City Hunter is an amalgamation of multiple universal themes–revenge over injustice, a desire for normalcy, familial love–and that’s why I think this drama is very easily recommendable to anyone. There are so many Kdramas that are very unique in their Kdrama ways, but are mostly watchable only because they are Kdramas: Hallyu stars that are “forced” to live with common nobodies, cancerous patients keep their siblings as lovers, chaebols that are human substitutes for gods…the list goes on.

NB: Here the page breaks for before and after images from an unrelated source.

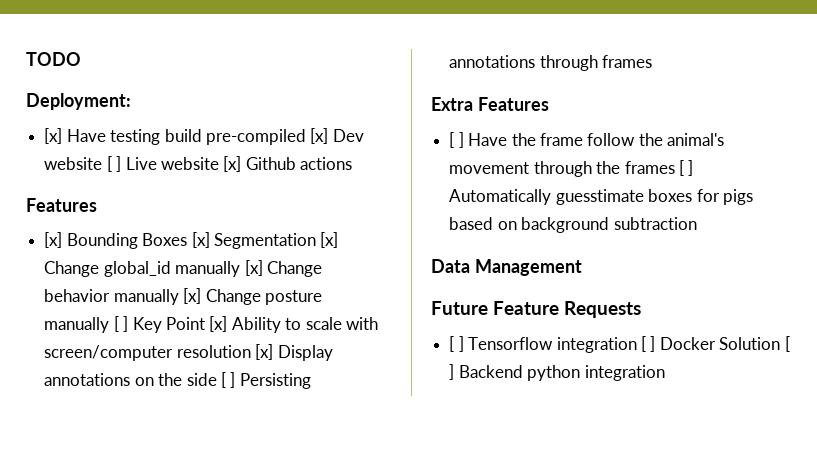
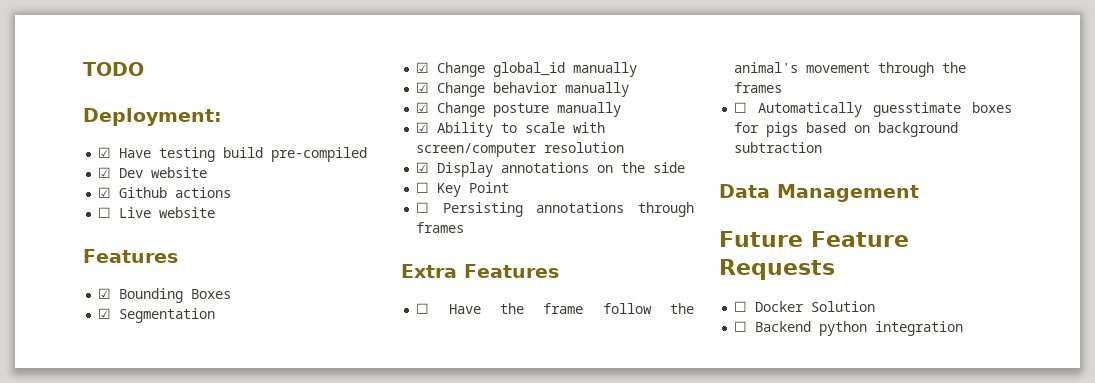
[44,128,63,144] [x] -> [98,147,112,158] ☑
[310,128,329,144] [x] -> [98,167,112,178] // ☑
[106,156,242,172] [ ] Live website [x] -> [98,187,112,198] // ☑
[26,198,97,212] [44,232,63,248] // Features // [x] -> [98,207,216,218] [83,249,178,263] [98,288,112,299] // ☐ Live website // Features // ☑
[191,232,210,248] [x] -> [98,308,112,319] // ☑
[320,232,339,248] [x] -> [416,62,430,73] // ☑
[244,260,263,276] [x] -> [416,82,430,93] // ☑
[183,288,202,304] [x] -> [416,102,430,113] // ☑
[113,316,228,333] [ ] Key Point [x] -> [416,122,430,133] // ☑
[255,344,274,360] [x] -> [416,162,430,173] // ☑
[220,372,236,388] [ ] -> [416,182,510,197] [416,202,430,213] // ☐ Key Point // ☐
[449,132,464,148] [ ] -> [416,303,430,314] ☐
[678,160,694,176] [ ] -> [734,102,748,113] // ☐
[449,336,656,353] [ ] Tensorflow integration [ ] -> [734,301,748,312] ☐
[784,336,790,352] [449,364,455,380] [ ] -> [734,321,748,332] // ☐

City Hunter is mostly devoid of that, and while this drama isn’t perfect in all aspects, tropes had no place on the show. The writers didn’t have to fall back on tropes to tell their story. They were adventurous with their storytelling and yet as a viewer, I had faith that I was not going to be let down by spells of illogical reality.

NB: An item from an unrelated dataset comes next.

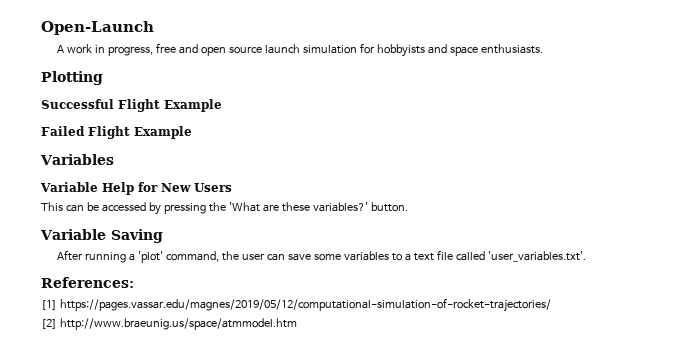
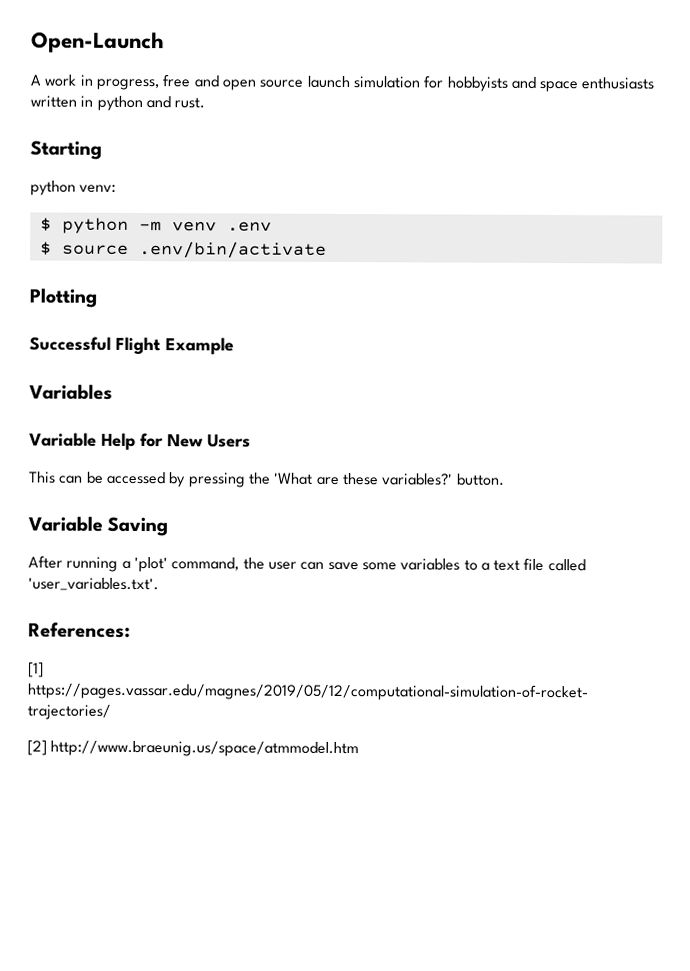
[481,44,544,54] enthusiasts. -> [581,77,655,90] [30,95,206,112] [30,140,102,160] [30,180,117,196] [39,217,272,234] [39,240,327,259] enthusiasts written in python and rust. // Starting // python venv: // $ python -m venv .env // $ source .env/bin/activate
[41,126,192,139] // Failed Flight Example -> (234, 346) none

City Hunter was riveting until the very end and a real treat for someone who loves action and angst and doesn’t see enough of it in the Korean television landscape. It will also undoubtedly launch Lee Min-ho so far out of this world that I don’t think he’ll ever come back to TV after this drama. He has what it takes to do even huger things and I can see him being the next big Hallyu actor.
I just wanted to briefly mention two other actors that I haven’t touched on prior: Lee Joon-hyuk and Chun Ho-jin.

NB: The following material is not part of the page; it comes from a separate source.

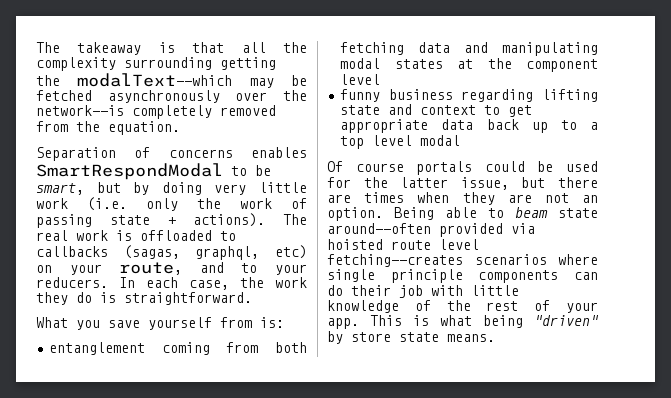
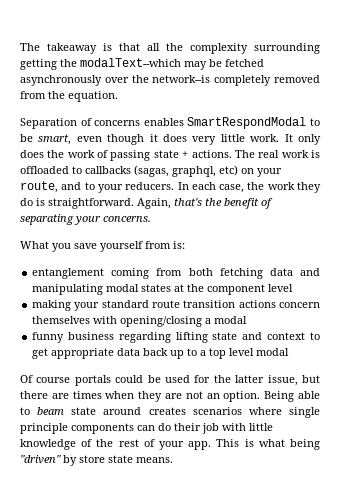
[96,182,307,195] [36,197,178,211] but by doing very little work (i.e. only -> [76,134,321,145] [20,150,44,158] even though it does very little work. It only does
[193,213,266,227] actions). -> [191,150,232,158] actions.
(252, 298) none -> [137,198,273,209] [20,214,151,225] Again, that's the benefit of separating your concerns.
(381, 79) none -> [32,300,320,311] [32,316,248,327] // making your standard route transition actions concern themselves with opening/closing a modal
[327,223,535,237] [327,239,479,250] [327,254,463,267] around--often provided via hoisted route level fetching--creates -> [103,407,186,415] around creates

The other great but understated actor of the series is Chun Ho-jin. I’ve watched quite a bit of Chun’s work over the years, and the guy has amazing range. He can do heartbreaking and he can do shrill and funny. He’s one of those actors who make you feel so warm watching them, and whose acting is so empathetic that you can’t not be gripped. While I think his Choi Eung-chan turned out to be a disappointingly minor role (it only picked up in the last 4 episodes or so), it was great while it lasted.
And a brief note about Lee Min-ho, because I’ve gushed about him enough already, but this kid is out of this world. He has SUCH a crazy career ahead of him. Lee was amazing, every step of the way. I really don’t have much praise higher than that.
City Hunter has definitely set the bar amazingly high for future dramas of the same genre. There was so much flash to it, but it was sealed with a lot of heart and emotion, which is the winning combination.